Axel Urbiz axel.urbiz at gmail.com
Tue Nov 3 02:38:53 CET 2015


Actually, the results are not the same. Looks like in the code below (see "using dplyr”), the function create_bins2 is not being applied separately to each "group_by" variable. That is surprising to me, or I'm misunderstanding dplyr.

### Create some data

set.seed(4)
df <- data.frame(pred = rnorm(100), models = gl(2, 50, 100, labels = c("model1", "model2")))

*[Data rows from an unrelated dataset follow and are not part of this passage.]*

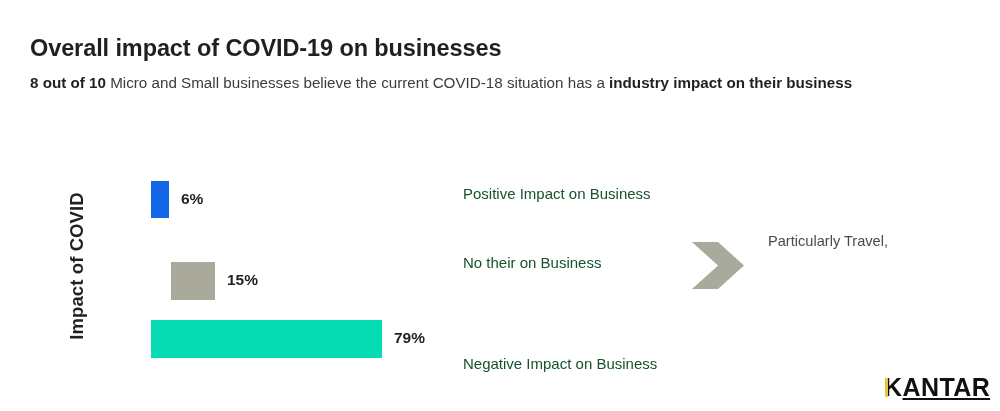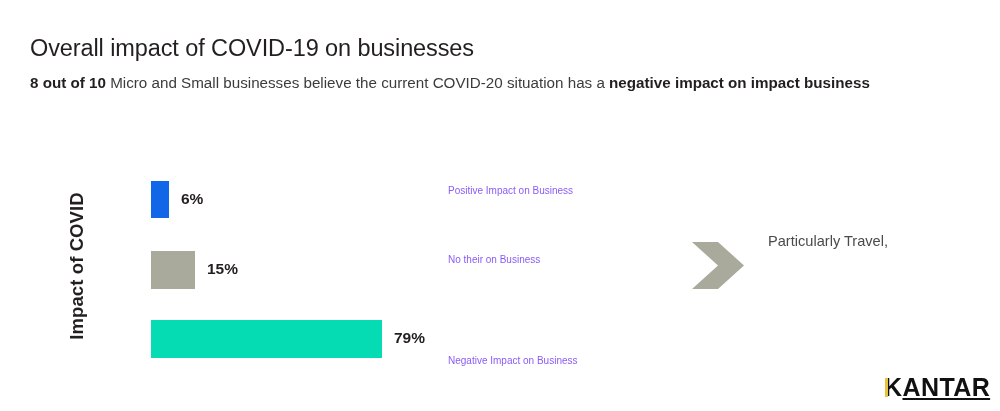--- a/index.html
+++ b/index.html
@@ -18,21 +18,21 @@
     background: #ffffff;
     overflow: hidden;
   }
 
   
   #title {
     position: absolute;
     left: 30px;
     top: 35px;
     font-size: 23.5px;
-    font-weight: normal;
+    font-weight: bold;
     color: #231f20;
     letter-spacing: -0.1px;
     white-space: nowrap;
   }
   #subtitle {
     position: absolute;
     left: 30px;
     top: 72px;
     width: 950px;
     font-size: 15.2px;
@@ -94,23 +94,23 @@
   }
   .bar-value {
     position: absolute;
     font-size: 15.5px;
     font-weight: bold;
     color: #231f20;
     white-space: nowrap;
   }
   .legend-label {
     position: absolute;
-    left: 448px;
-    font-size: 10px;
-    color: #8b5cf6;
+    left: 463px;
+    font-size: 15px;
+    color: #14532d;
     white-space: nowrap;
   }
 
   
   #arrow-icon {
     position: absolute;
     left: 692px;
     top: 242px;
     width: 52px;
     height: 47px;
@@ -159,34 +159,34 @@
     line-height: 26px;
     text-decoration: underline;
   }
 </style>
 </head>
 <body>
 
 <div id="slide">
 
   <div id="title">Overall impact of COVID-19 on businesses</div>
-  <div id="subtitle"><span class="b">8 out of 10</span><span> Micro and Small businesses believe the current COVID-20 situation has a </span><span class="b">negative impact on impact business</span></div>
+  <div id="subtitle"><span class="b">8 out of 10</span><span> Micro and Small businesses believe the current COVID-18 situation has a </span><span class="b">industry impact on their business</span></div>
 
   <div id="chart">
 
     <div id="y-axis-wrap">
       <div id="y-axis-label">Impact of COVID</div>
     </div>
 
     <div id="bars">
         <div class="bar-row" style="top: 181px; height: 37px; width: 138px;">
           <div class="bar" title="Positive Impact on Business 6%" style="width: 18px; height: 37px; background: rgb(17, 103, 232);"></div>
           <div class="bar-value" style="left: 30px; top: 9px;">6%</div>
         </div>
-        <div class="bar-row" style="top: 251px; height: 38px; width: 164px;">
+        <div class="bar-row" style="top: 262px; height: 38px; width: 164px; margin-left: 20px;">
           <div class="bar" title="No impact on Business 15%" style="width: 44px; height: 38px; background: rgb(170, 170, 156);"></div>
           <div class="bar-value" style="left: 56px; top: 9px;">15%</div>
         </div>
         <div class="bar-row" style="top: 320px; height: 38px; width: 351px;">
           <div class="bar" title="Negative Impact on Business 79%" style="width: 231px; height: 38px; background: rgb(5, 220, 180);"></div>
           <div class="bar-value" style="left: 243px; top: 9px;">79%</div>
         </div>
       </div>
     <div id="legend">
         <div class="legend-label" style="top: 185px;">Positive Impact on Business</div>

### This is the code using plyr, which I'd like to change using dplyr

create_bins <- function(x, nBins) {
  Breaks <- unique(quantile(x$pred, probs = seq(0, 1, 1/nBins)))
  dfB <-  data.frame(pred = x$pred,
                                bin = cut(x$pred, breaks = Breaks, include.lowest = TRUE))
  dfB
}

nBins = 10
res_plyr <- plyr::ddply(df, plyr::.(models), create_bins, nBins)
head(res_plyr)

### Attempt using dplyr

create_bins2 <- function (pred, nBins) {
  Breaks <- unique(quantile(pred, probs = seq(0, 1, 1/nBins)))
  bin <- cut(pred, breaks = Breaks, include.lowest = TRUE)
  bin
}

res_dplyr <- dplyr::mutate(dplyr::group_by(df, models),
                                          bin=create_bins2(pred, nBins))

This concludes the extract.